Choc per la finanza di Pechino e non solo. Un fondo di investimento, CEQ1, ha annunciato default per il 31 gennaio, giorno in cui non sarà in grado di pagare agli investitori un prodotto giunto in scadenza per 3 miliardi di yuan, pari a 496 milioni di dollari.
Gli effetti di questo crac annunciato potrebbero essere più gravi di quanto si tema, in quanto la Cina è malata da eccesso di credito all’economia. Tra il 2008 e oggi, i finanziamenti concessi dalle banche e dal sistema bancario ombra (“shadow banking”) sono esplosi da 9 mila miliardi a 23 mila miliardi di dollari, passando dal 75% al 200% del pil.
Solo nel 2014, le aziende cinesi dovranno pagare interessi sui debiti per oltre mille miliardi di dollari, quasi il 10% del pil.
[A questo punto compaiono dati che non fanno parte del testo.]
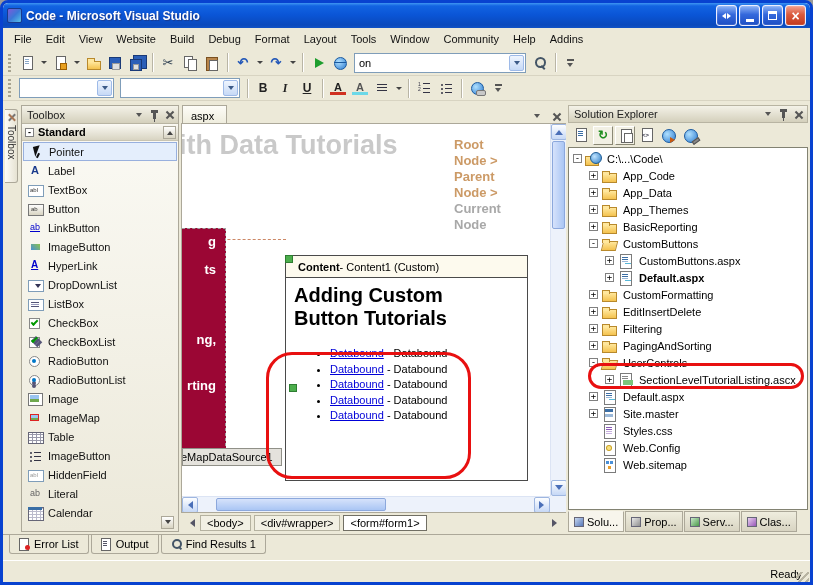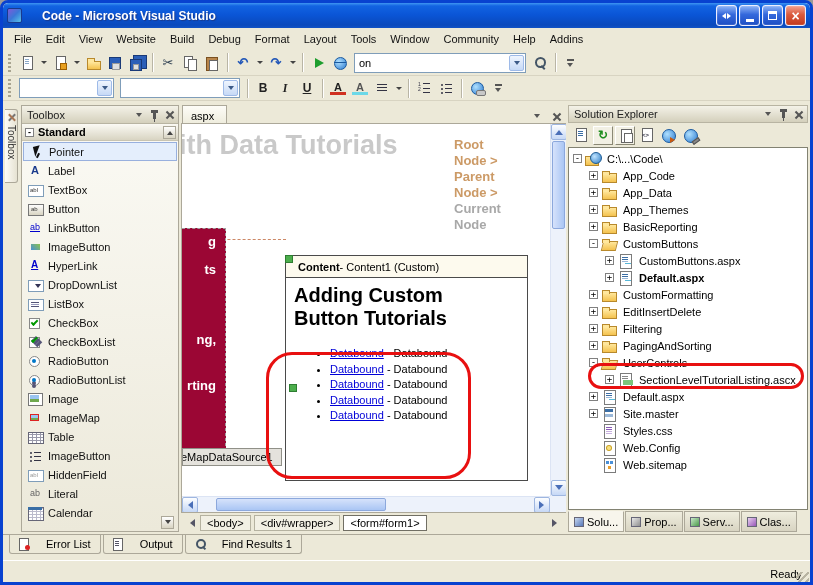"Code - Microsoft Visual Studio" .titlebar { gap: 16px -> none }
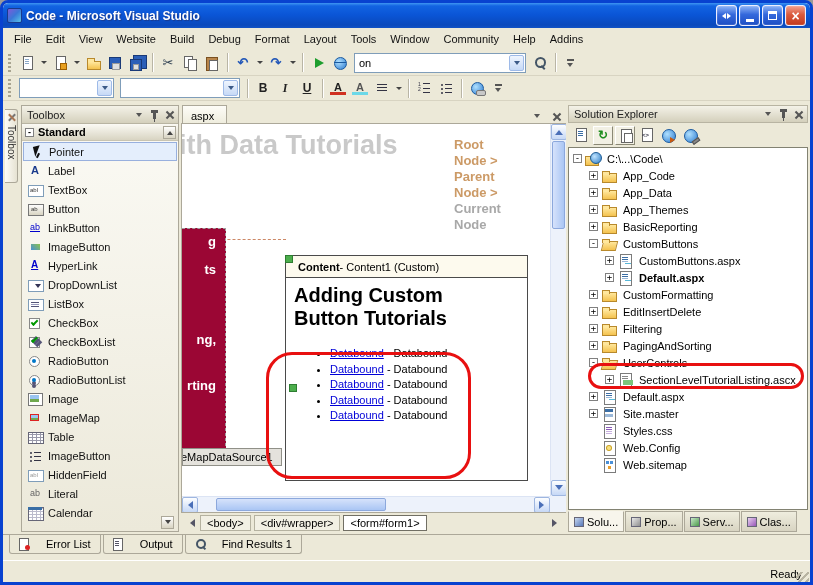"Error List" .b-tab { gap: 16px -> 4px }
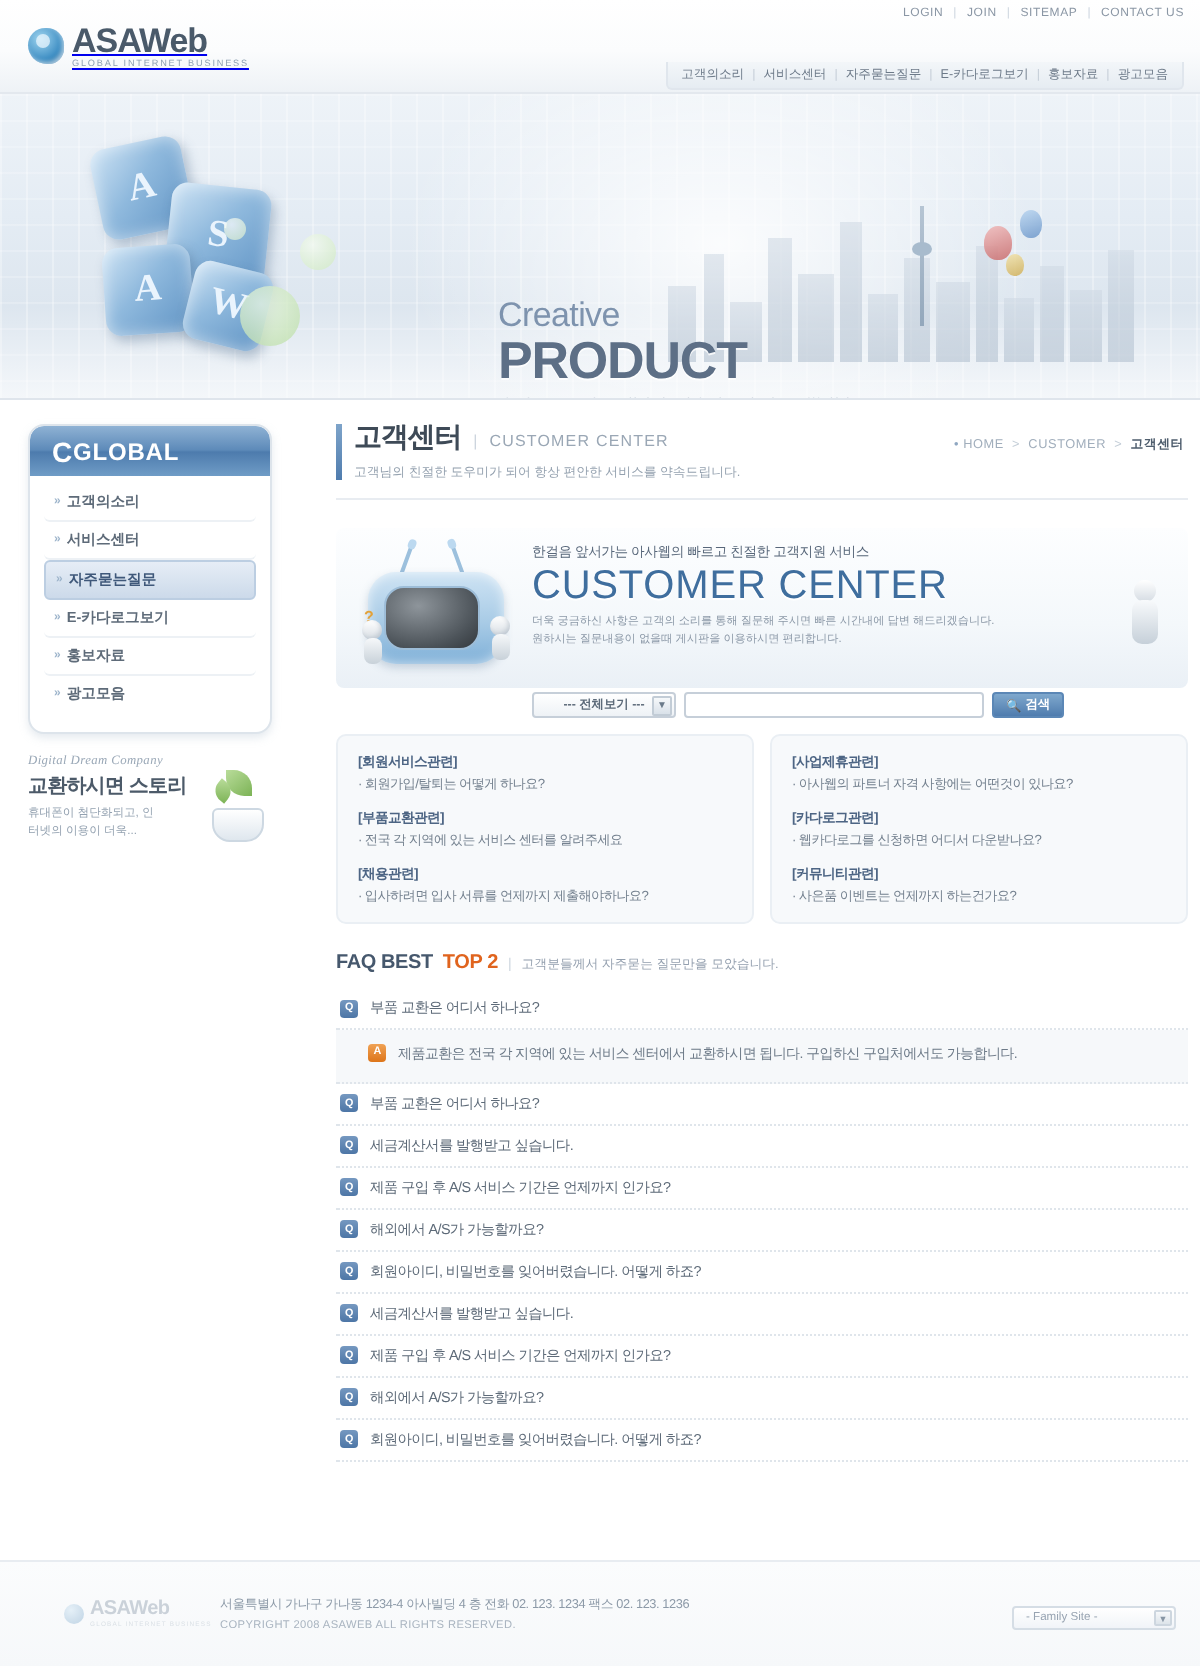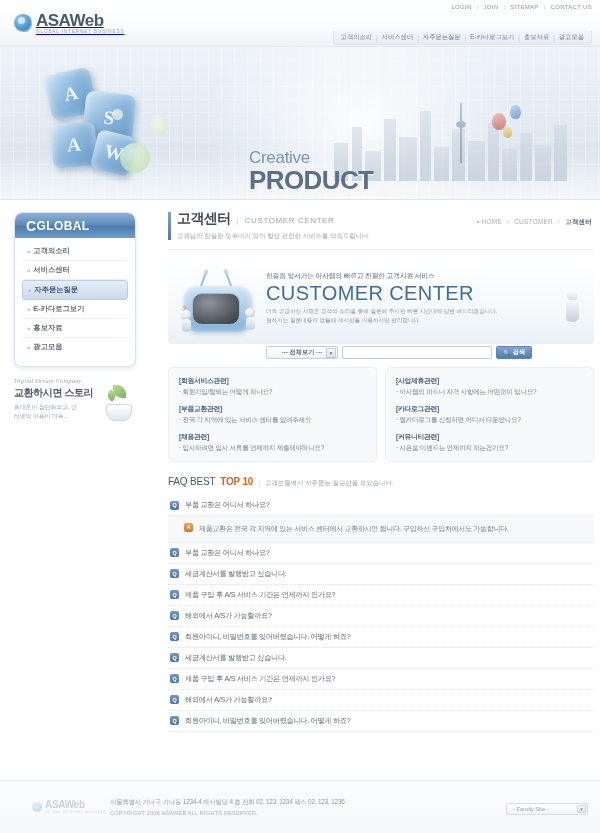"FAQ BEST" .faq-h1 { font-weight: normal -> bold }
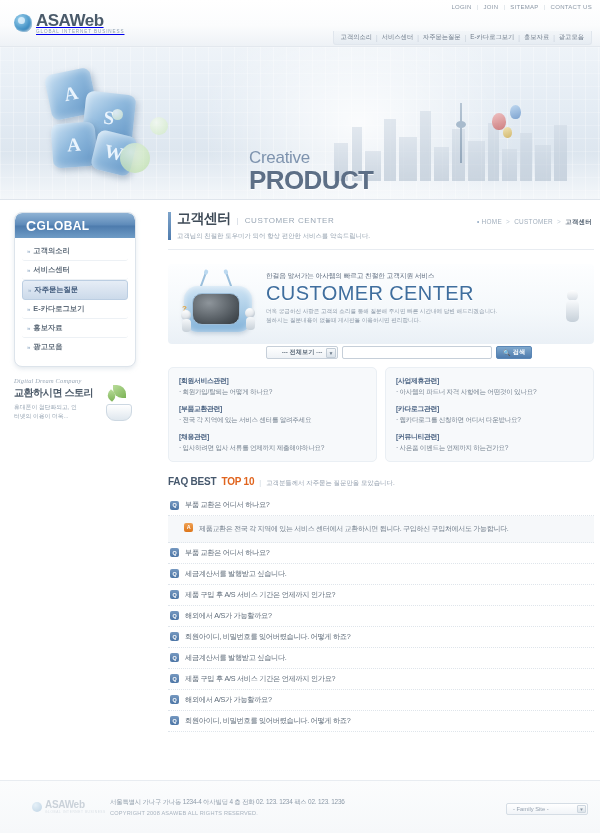"TOP 10" span.faq-h2 { text: 10 -> 2 }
Adesso, si teme che molte possano fare la fine di CEQ1, ossia che non siano in grado di rispettare le scadenze con gli investitori e questo porti a un crollo della finanza asiatica, che non potrebbe che coinvolgere pure i mercati globali, visto che parliamo della seconda economia del pianeta.
Il default del 31 gennaio è figlio di quella crescita impetuosa della moneta, che è servita in questi ultimi anni ad allontanare il rischio di un collasso finanziario in Cina, com’è avvenuto negli USA nel 2008 con Lehman Brothers.
Nel 2013, l’M2, l’aggregato monetario che include il contante e i depositi a vista e a breve, è cresciuto del 13,6%, ma stando ai nuovi metodi di calcolo, sarebbe aumentato del 20%, una percentuale spropositata, che avrebbe incentivato la corsa dei prezzi immobiliari, cresciuti in un solo anno del 20%. E proprio il mercato immobiliare cinese ha alimentato la bolla del credito.